Photo: James Veysey
Here's the least surprising item of the day: not championing the great many successes of their party's White House and in fact distancing themselves from it has ended with the Democrats being crushed at the polls. Here's the second least surprising item of the day: NBC has hired Pippa Middleton. The cute-as-a-button (if a button could have a spectacular ass and a closet full of flamboyant hats) sister of British royal Kate Middleton has apparently been the subject of a bidding war for quite some time among the American broadcast networks. But if those other guys thought even for a second that they'd stand a chance of getting between the close relative of someone hugely famous and NBC, they really haven't been paying attention over the past decade or so. You know those scenes in Saw where Jigsaw would turn two people loose against each other and the only one who survives is the one willing to dig the key out of the other one's stomach? Think of NBC as the manically grinning savage left triumphantly covered in guts at the end.

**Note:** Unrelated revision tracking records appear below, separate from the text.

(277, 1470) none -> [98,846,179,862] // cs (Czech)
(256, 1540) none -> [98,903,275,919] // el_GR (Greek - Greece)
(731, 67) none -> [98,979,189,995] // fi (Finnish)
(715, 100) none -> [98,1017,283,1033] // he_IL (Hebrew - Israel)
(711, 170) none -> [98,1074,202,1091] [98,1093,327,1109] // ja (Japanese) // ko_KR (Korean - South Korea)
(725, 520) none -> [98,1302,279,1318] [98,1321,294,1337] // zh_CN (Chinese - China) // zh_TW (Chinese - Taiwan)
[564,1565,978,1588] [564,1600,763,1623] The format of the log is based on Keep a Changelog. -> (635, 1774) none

Nobody starfucks like NBC News -- nobody. This is the network news department that gave paychecks to Chelsea Clinton, Jenna Bush, Meghan McCain, Sarah Ferguson, Luke Russert, Ronan Farrow and Princess Diana's younger brother Charles Spencer. If you've got a famous name and a degree that doesn't even begin with the letter "J," you've got yourself a job on-air at one of the biggest news operations on the planet. The Daily Beast, to its infinite credit, calls it NBC's "lucky sperm club."
According to the Beast, the network began using its advantage to nab Pippa immediately after her interview in June with an undoubtedly charmed and smitten Matt Lauer. NBC plans to place her as an "experimental" Today show correspondent some time in the very near future, much to the dismay of the royal family, which has been trying to shut her the hell up for years now to keep her from becoming an embarrassment. If you're a British royal, there's probably nothing further beneath you than showing up on an American morning news show interviewing kids and celebrities.

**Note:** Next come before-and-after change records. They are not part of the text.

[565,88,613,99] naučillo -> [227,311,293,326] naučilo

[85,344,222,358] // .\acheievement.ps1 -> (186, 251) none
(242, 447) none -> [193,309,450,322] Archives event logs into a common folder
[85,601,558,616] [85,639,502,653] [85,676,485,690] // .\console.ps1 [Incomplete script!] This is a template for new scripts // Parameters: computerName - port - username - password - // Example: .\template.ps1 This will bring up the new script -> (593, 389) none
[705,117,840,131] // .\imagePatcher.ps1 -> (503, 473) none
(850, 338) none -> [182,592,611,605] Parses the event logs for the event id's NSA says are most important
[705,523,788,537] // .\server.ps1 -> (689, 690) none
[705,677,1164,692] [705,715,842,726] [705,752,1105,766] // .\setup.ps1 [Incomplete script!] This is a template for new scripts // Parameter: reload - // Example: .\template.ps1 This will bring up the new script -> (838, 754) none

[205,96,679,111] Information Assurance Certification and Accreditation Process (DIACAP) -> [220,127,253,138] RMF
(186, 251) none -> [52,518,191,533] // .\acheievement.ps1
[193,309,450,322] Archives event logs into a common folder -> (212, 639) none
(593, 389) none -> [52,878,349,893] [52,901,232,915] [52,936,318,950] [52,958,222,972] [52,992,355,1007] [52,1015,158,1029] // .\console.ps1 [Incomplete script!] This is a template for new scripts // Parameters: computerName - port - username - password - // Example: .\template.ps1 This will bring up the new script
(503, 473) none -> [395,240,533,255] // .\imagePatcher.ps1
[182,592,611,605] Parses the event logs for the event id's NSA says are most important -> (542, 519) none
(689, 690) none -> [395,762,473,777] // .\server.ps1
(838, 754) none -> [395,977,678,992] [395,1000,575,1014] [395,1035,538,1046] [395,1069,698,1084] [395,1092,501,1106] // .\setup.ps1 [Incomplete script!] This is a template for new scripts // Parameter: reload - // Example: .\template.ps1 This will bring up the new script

The thing to keep in mind here is that while Today barely qualifies as a news show, it actually is a hugely successful property within the NBC News family. And while it may seem at first blush like there's no great harm in hiring yet another celebrity "+1," you're still talking about not only depriving an actual journalist of a job -- because a news outlet's budget is only so big and anyone who's ever been told they can't be hired because of "head count" issues knows this -- but also having to put an actual journalist on-staff in charge of carrying the starfuck hire. If you think Pippa Middleton is going to be writing, shooting and producing her own pieces for the network, you seriously overestimate how far an English Lit degree from the University of Edinburgh can get you in television production.
We're a day out from an election in which a good portion of the problem was an underinformed public. And NBC News is ready to hand airtime over to another famous face who I'm sure is a very nice person but who's equally sure to fling fluff in our faces. It would be depressing if we weren't so used to it by now.